I understand I got a little snarky. I understand there’s an opiate crisis in this country. But when will telling a physician’s assistant which medications are dangerous for you or which don’t control the pain become just as mundane as telling them you’re allergic to penicillin? When will the medical system treat patients as individuals and drop the one-size-fits-all approach? When do I get to stop being ashamed of having been an addict? Is 13 years not long enough? When do I get to have some agency over the drugs they’re putting in my body, without judgment? When will being in recovery stop being some terrible secret? My surgical team isn’t responsible for my recovery; I am.

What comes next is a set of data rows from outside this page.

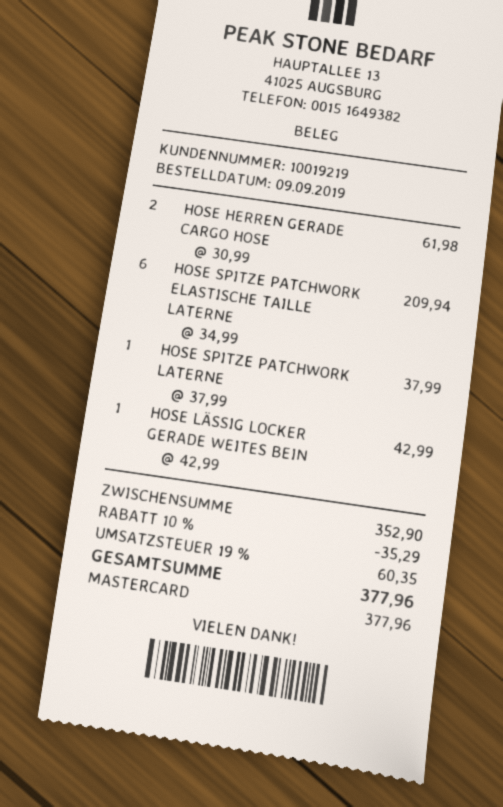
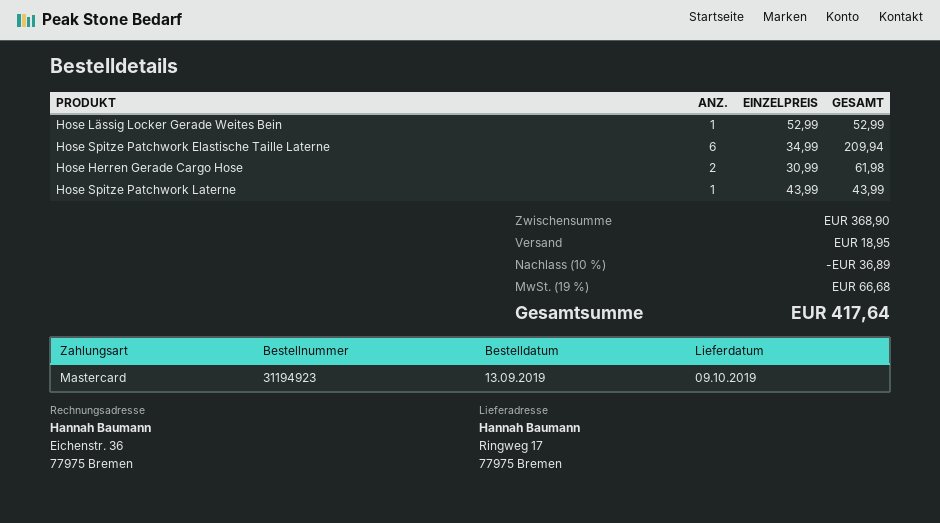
order date: 2019-09-09 -> 2019-09-13
HOSE SPITZE PATCHWORK LATERNE: 1 x 37.99 = 37.99 -> 1 x 43.99 = 43.99
HOSE LÄSSIG LOCKER GERADE WEITES BEIN: 1 x 42.99 = 42.99 -> 1 x 52.99 = 52.99
subtotal: 352.90 -> 368.90
discount: 10% = 35.29 -> 10% = 36.89
shipping: none -> 18.95
tax: 19% = 60.35 -> 19% = 66.68
total: 377.96 -> 417.64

Memories of having to advocate for my mother to be given more morphine as she died in pain flooded my brain.
The PA called in two alternate prescriptions incorrectly multiple times, and my pharmacy called her at least 6 times with no return call. The day before the surgery, I paid out of pocket.
I was a little loopy on the meds. Slept most of the time. Had no pain. And wouldn’t care to feel that zooted all the time.
In the end, I got my surgery and the meds I needed
Of course, this is my own experience, and opiates were never my jam.
I got extended-release meds. My friend held the pills, and I called somebody before I took a pill (a personal choice for accountability). I am aware that many people lose their sobriety over pain pills. I did not and have never.
I won’t lie—it was nice to turn my brain off for five days. But I would not want to feel that way forever. Two days after I stopped taking those meds, I cried and cried. I guess this was the come down. It was not pleasant, but worth not being in agony in the immediate aftermath of the surgery. I’m on ibuprofen now, but I know it certainly wouldn’t have cut it at the beginning.
Know your own body. More than that, know your own motives. Be honest with yourself. Even if you feel sure you won’t be triggered, put bookends and precautions in place. Even with them, when my friend told me, “There’s only one pill left,” I felt a panic come over me. Yes, the dragon lives.